■ EXERCISE BRIEF
The records below are to be reproduced exactly, with the pictures left out.

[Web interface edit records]
━━━━━━━━━━━━━━━━━━━━━━━━━━━━━━
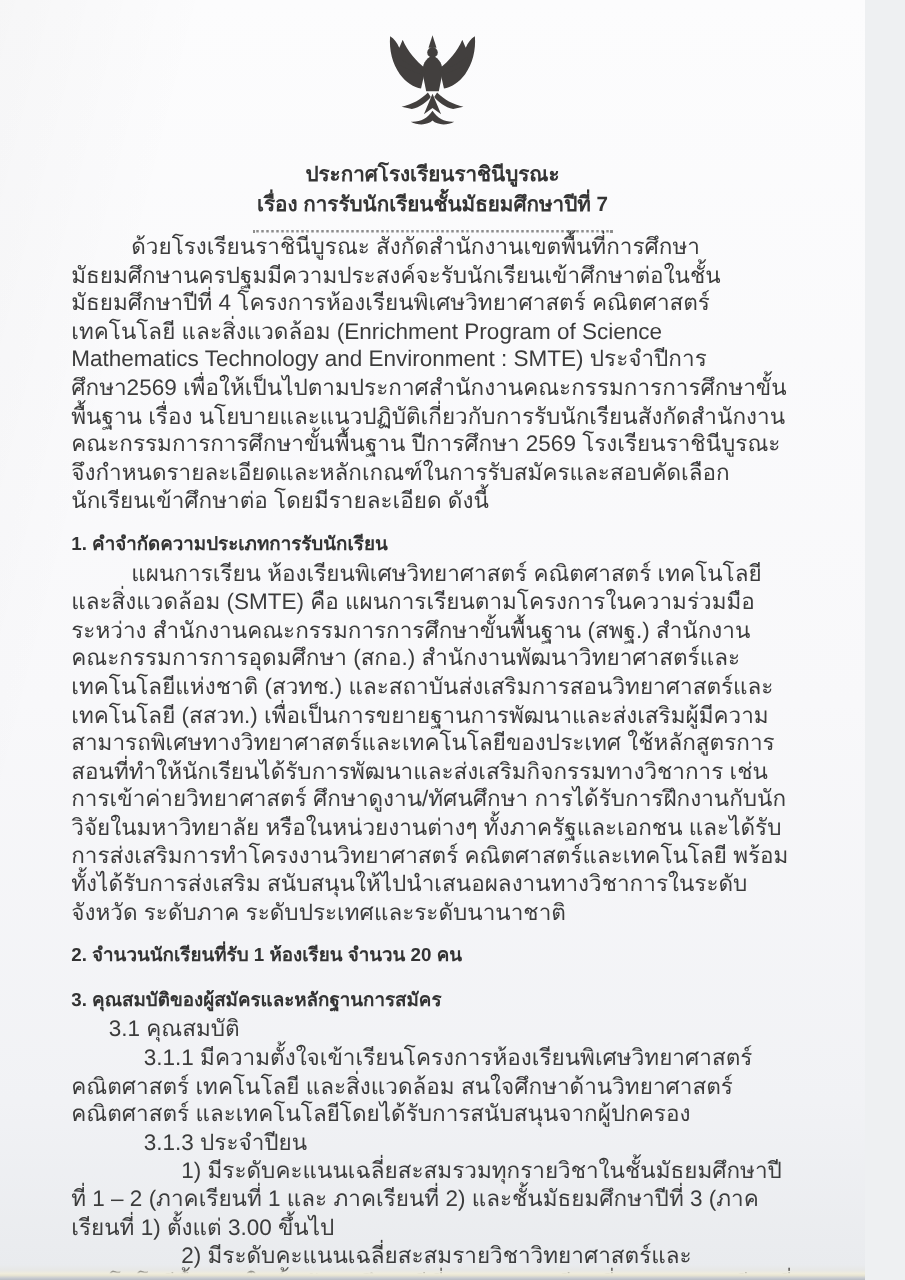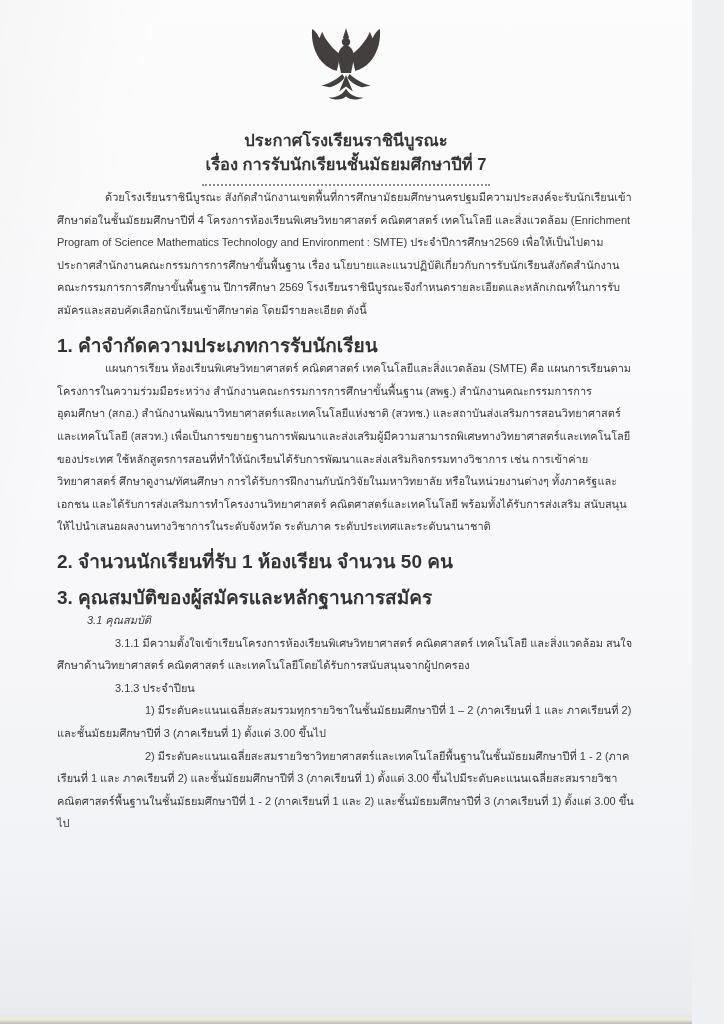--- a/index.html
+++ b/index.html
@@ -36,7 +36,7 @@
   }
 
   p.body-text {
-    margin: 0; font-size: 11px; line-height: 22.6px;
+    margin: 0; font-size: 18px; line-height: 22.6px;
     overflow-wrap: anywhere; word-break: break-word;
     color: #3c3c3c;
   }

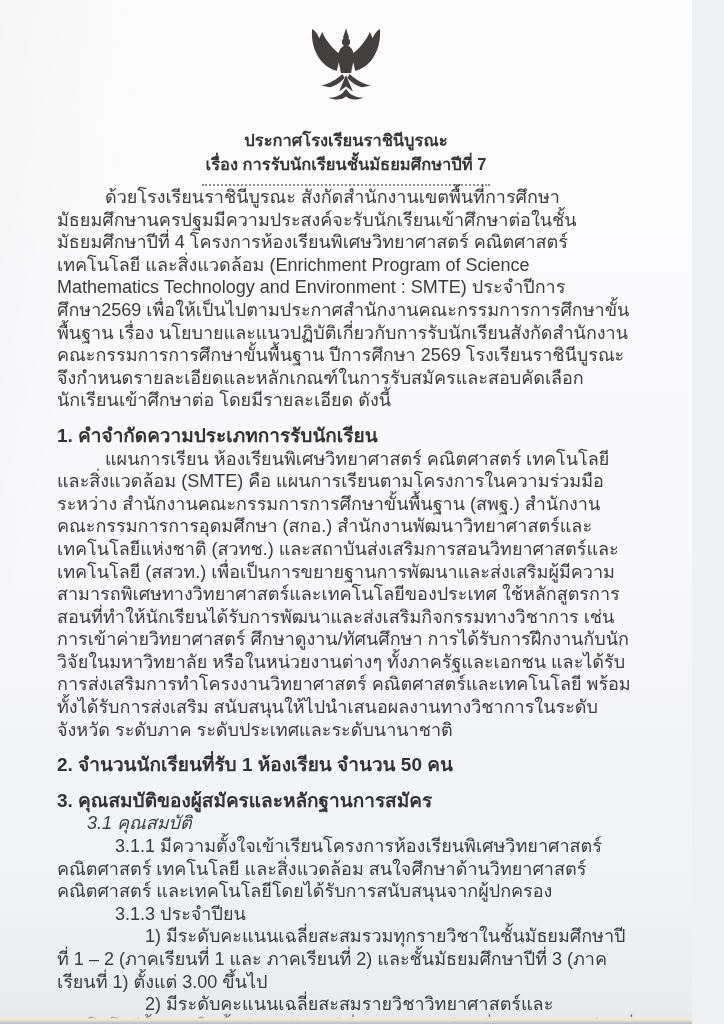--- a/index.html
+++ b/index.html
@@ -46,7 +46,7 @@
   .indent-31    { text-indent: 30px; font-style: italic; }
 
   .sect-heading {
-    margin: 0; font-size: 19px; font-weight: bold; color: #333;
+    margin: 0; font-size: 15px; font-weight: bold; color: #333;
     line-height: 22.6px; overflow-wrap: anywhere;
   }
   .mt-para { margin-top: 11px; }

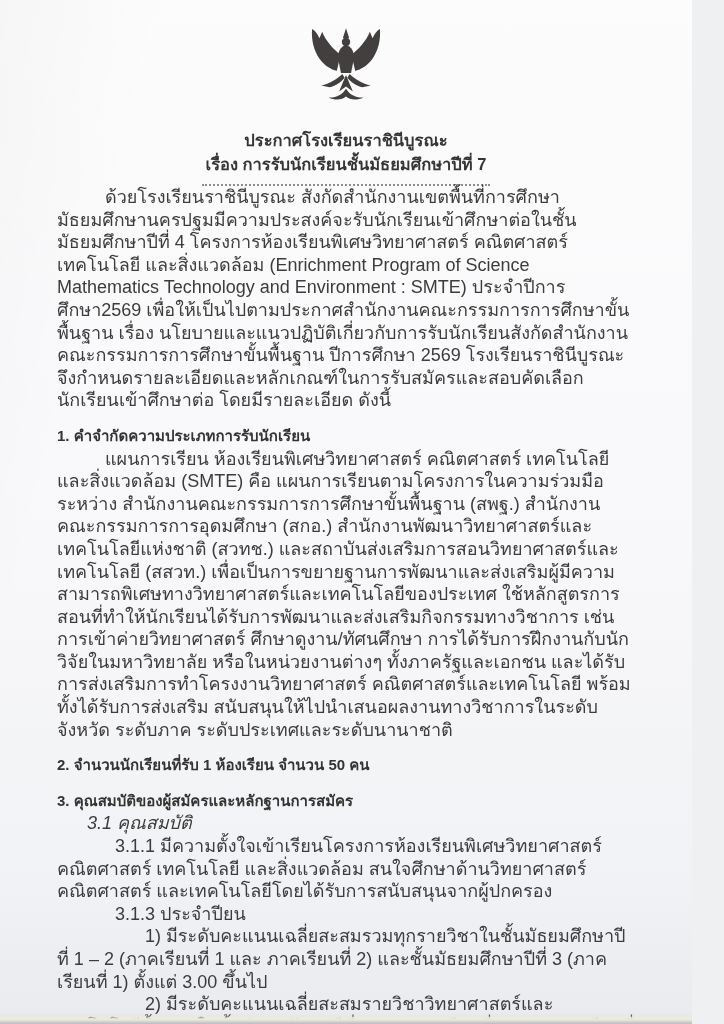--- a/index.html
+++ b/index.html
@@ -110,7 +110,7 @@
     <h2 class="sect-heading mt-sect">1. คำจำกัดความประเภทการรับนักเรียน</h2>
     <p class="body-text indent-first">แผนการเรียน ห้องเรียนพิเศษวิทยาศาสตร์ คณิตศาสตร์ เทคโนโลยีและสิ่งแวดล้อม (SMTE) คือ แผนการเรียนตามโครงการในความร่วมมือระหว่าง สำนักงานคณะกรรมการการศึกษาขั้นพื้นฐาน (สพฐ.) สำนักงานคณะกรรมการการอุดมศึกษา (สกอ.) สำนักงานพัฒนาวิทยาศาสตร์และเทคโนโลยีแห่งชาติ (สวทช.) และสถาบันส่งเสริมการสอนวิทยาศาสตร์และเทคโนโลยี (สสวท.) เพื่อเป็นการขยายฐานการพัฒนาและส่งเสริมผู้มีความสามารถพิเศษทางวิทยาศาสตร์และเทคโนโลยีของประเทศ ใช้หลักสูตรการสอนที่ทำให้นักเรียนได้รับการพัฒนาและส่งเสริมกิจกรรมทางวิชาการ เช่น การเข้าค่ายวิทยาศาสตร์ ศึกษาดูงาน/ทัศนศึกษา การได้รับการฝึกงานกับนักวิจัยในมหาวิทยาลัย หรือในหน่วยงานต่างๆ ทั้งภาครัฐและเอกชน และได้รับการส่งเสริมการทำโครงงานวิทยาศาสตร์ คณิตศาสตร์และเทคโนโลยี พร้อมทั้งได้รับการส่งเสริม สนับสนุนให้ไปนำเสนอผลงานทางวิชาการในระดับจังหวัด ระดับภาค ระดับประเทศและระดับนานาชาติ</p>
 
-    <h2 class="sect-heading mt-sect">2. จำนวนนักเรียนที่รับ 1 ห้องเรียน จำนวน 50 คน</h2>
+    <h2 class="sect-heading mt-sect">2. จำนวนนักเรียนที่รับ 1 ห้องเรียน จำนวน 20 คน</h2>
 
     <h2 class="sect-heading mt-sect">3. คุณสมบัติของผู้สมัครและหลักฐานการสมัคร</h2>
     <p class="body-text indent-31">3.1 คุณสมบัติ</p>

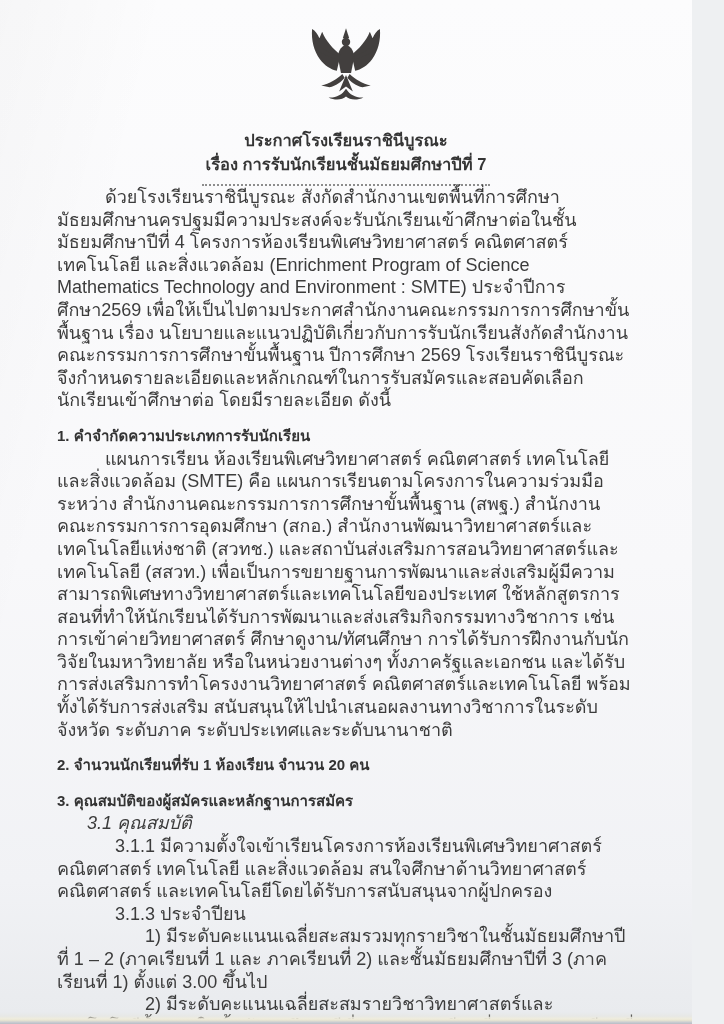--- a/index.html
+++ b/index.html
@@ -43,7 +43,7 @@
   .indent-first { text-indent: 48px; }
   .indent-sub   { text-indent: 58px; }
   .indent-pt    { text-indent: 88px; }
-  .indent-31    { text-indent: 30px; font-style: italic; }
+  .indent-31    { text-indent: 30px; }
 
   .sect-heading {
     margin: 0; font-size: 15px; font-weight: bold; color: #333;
━━━━━━━━━━━━━━━━━━━━━━━━━━━━━━
■ ANSWER FOR THIS EXERCISE
--- a/index.html
+++ b/index.html
@@ -36,7 +36,7 @@
   }
 
   p.body-text {
-    margin: 0; font-size: 11px; line-height: 22.6px;
+    margin: 0; font-size: 18px; line-height: 22.6px;
     overflow-wrap: anywhere; word-break: break-word;
     color: #3c3c3c;
   }

--- a/index.html
+++ b/index.html
@@ -46,7 +46,7 @@
   .indent-31    { text-indent: 30px; font-style: italic; }
 
   .sect-heading {
-    margin: 0; font-size: 19px; font-weight: bold; color: #333;
+    margin: 0; font-size: 15px; font-weight: bold; color: #333;
     line-height: 22.6px; overflow-wrap: anywhere;
   }
   .mt-para { margin-top: 11px; }

--- a/index.html
+++ b/index.html
@@ -110,7 +110,7 @@
     <h2 class="sect-heading mt-sect">1. คำจำกัดความประเภทการรับนักเรียน</h2>
     <p class="body-text indent-first">แผนการเรียน ห้องเรียนพิเศษวิทยาศาสตร์ คณิตศาสตร์ เทคโนโลยีและสิ่งแวดล้อม (SMTE) คือ แผนการเรียนตามโครงการในความร่วมมือระหว่าง สำนักงานคณะกรรมการการศึกษาขั้นพื้นฐาน (สพฐ.) สำนักงานคณะกรรมการการอุดมศึกษา (สกอ.) สำนักงานพัฒนาวิทยาศาสตร์และเทคโนโลยีแห่งชาติ (สวทช.) และสถาบันส่งเสริมการสอนวิทยาศาสตร์และเทคโนโลยี (สสวท.) เพื่อเป็นการขยายฐานการพัฒนาและส่งเสริมผู้มีความสามารถพิเศษทางวิทยาศาสตร์และเทคโนโลยีของประเทศ ใช้หลักสูตรการสอนที่ทำให้นักเรียนได้รับการพัฒนาและส่งเสริมกิจกรรมทางวิชาการ เช่น การเข้าค่ายวิทยาศาสตร์ ศึกษาดูงาน/ทัศนศึกษา การได้รับการฝึกงานกับนักวิจัยในมหาวิทยาลัย หรือในหน่วยงานต่างๆ ทั้งภาครัฐและเอกชน และได้รับการส่งเสริมการทำโครงงานวิทยาศาสตร์ คณิตศาสตร์และเทคโนโลยี พร้อมทั้งได้รับการส่งเสริม สนับสนุนให้ไปนำเสนอผลงานทางวิชาการในระดับจังหวัด ระดับภาค ระดับประเทศและระดับนานาชาติ</p>
 
-    <h2 class="sect-heading mt-sect">2. จำนวนนักเรียนที่รับ 1 ห้องเรียน จำนวน 50 คน</h2>
+    <h2 class="sect-heading mt-sect">2. จำนวนนักเรียนที่รับ 1 ห้องเรียน จำนวน 20 คน</h2>
 
     <h2 class="sect-heading mt-sect">3. คุณสมบัติของผู้สมัครและหลักฐานการสมัคร</h2>
     <p class="body-text indent-31">3.1 คุณสมบัติ</p>

--- a/index.html
+++ b/index.html
@@ -43,7 +43,7 @@
   .indent-first { text-indent: 48px; }
   .indent-sub   { text-indent: 58px; }
   .indent-pt    { text-indent: 88px; }
-  .indent-31    { text-indent: 30px; font-style: italic; }
+  .indent-31    { text-indent: 30px; }
 
   .sect-heading {
     margin: 0; font-size: 15px; font-weight: bold; color: #333;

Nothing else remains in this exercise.